PROBLEM DESCRIPTION ▸
Please output the entries below without altering a single character.

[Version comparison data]
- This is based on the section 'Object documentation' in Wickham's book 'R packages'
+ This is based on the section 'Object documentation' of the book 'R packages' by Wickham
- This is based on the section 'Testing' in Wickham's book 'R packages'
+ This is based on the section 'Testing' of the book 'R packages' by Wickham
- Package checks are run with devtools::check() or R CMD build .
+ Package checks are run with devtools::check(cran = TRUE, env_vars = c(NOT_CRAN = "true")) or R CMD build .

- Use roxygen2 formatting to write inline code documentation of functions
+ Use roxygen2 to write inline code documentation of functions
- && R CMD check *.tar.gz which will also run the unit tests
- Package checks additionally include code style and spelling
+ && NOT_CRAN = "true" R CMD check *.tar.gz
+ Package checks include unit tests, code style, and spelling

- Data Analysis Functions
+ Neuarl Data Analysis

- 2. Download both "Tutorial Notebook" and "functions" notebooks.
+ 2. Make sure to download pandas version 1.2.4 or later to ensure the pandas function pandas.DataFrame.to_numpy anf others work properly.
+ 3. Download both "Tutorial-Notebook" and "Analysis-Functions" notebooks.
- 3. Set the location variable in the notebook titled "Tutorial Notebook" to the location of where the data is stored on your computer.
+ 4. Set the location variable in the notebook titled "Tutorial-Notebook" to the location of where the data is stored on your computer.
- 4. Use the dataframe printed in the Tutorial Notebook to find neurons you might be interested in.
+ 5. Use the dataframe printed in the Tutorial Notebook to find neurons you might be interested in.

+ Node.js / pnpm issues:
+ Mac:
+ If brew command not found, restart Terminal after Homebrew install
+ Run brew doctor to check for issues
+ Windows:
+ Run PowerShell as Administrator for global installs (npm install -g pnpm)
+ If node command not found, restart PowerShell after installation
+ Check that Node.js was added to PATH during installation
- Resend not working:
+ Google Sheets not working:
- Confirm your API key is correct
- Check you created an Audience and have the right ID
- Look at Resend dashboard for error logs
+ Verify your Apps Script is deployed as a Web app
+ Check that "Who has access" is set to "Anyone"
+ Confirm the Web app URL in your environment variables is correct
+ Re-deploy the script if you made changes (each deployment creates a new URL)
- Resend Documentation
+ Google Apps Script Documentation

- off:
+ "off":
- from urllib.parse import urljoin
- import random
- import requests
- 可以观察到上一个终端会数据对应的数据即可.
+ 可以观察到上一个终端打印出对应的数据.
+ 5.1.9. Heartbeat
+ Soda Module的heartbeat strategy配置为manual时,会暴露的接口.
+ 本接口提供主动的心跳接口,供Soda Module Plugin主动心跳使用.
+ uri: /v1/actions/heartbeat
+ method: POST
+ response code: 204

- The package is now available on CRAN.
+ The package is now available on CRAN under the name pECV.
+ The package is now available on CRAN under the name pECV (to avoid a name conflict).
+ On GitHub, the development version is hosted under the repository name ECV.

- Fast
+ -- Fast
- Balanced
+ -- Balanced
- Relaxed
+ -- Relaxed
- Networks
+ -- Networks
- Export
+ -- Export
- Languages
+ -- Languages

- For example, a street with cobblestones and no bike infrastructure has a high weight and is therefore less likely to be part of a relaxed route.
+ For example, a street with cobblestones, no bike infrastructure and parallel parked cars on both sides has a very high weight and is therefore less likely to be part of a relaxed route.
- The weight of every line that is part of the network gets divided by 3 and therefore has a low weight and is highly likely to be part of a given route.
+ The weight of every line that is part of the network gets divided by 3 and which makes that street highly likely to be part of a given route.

FINISHED EXERCISE ▸
- This is based on the section 'Object documentation' in Wickham's book 'R packages'
+ This is based on the section 'Object documentation' of the book 'R packages' by Wickham
- This is based on the section 'Testing' in Wickham's book 'R packages'
+ This is based on the section 'Testing' of the book 'R packages' by Wickham
- Package checks are run with devtools::check() or R CMD build .
+ Package checks are run with devtools::check(cran = TRUE, env_vars = c(NOT_CRAN = "true")) or R CMD build .

- Use roxygen2 formatting to write inline code documentation of functions
+ Use roxygen2 to write inline code documentation of functions
- && R CMD check *.tar.gz which will also run the unit tests
- Package checks additionally include code style and spelling
+ && NOT_CRAN = "true" R CMD check *.tar.gz
+ Package checks include unit tests, code style, and spelling

- Data Analysis Functions
+ Neuarl Data Analysis

- 2. Download both "Tutorial Notebook" and "functions" notebooks.
+ 2. Make sure to download pandas version 1.2.4 or later to ensure the pandas function pandas.DataFrame.to_numpy anf others work properly.
+ 3. Download both "Tutorial-Notebook" and "Analysis-Functions" notebooks.
- 3. Set the location variable in the notebook titled "Tutorial Notebook" to the location of where the data is stored on your computer.
+ 4. Set the location variable in the notebook titled "Tutorial-Notebook" to the location of where the data is stored on your computer.
- 4. Use the dataframe printed in the Tutorial Notebook to find neurons you might be interested in.
+ 5. Use the dataframe printed in the Tutorial Notebook to find neurons you might be interested in.

+ Node.js / pnpm issues:
+ Mac:
+ If brew command not found, restart Terminal after Homebrew install
+ Run brew doctor to check for issues
+ Windows:
+ Run PowerShell as Administrator for global installs (npm install -g pnpm)
+ If node command not found, restart PowerShell after installation
+ Check that Node.js was added to PATH during installation
- Resend not working:
+ Google Sheets not working:
- Confirm your API key is correct
- Check you created an Audience and have the right ID
- Look at Resend dashboard for error logs
+ Verify your Apps Script is deployed as a Web app
+ Check that "Who has access" is set to "Anyone"
+ Confirm the Web app URL in your environment variables is correct
+ Re-deploy the script if you made changes (each deployment creates a new URL)
- Resend Documentation
+ Google Apps Script Documentation

- off:
+ "off":
- from urllib.parse import urljoin
- import random
- import requests
- 可以观察到上一个终端会数据对应的数据即可.
+ 可以观察到上一个终端打印出对应的数据.
+ 5.1.9. Heartbeat
+ Soda Module的heartbeat strategy配置为manual时,会暴露的接口.
+ 本接口提供主动的心跳接口,供Soda Module Plugin主动心跳使用.
+ uri: /v1/actions/heartbeat
+ method: POST
+ response code: 204

- The package is now available on CRAN.
+ The package is now available on CRAN under the name pECV.
+ The package is now available on CRAN under the name pECV (to avoid a name conflict).
+ On GitHub, the development version is hosted under the repository name ECV.

- Fast
+ -- Fast
- Balanced
+ -- Balanced
- Relaxed
+ -- Relaxed
- Networks
+ -- Networks
- Export
+ -- Export
- Languages
+ -- Languages

- For example, a street with cobblestones and no bike infrastructure has a high weight and is therefore less likely to be part of a relaxed route.
+ For example, a street with cobblestones, no bike infrastructure and parallel parked cars on both sides has a very high weight and is therefore less likely to be part of a relaxed route.
- The weight of every line that is part of the network gets divided by 3 and therefore has a low weight and is highly likely to be part of a given route.
+ The weight of every line that is part of the network gets divided by 3 and which makes that street highly likely to be part of a given route.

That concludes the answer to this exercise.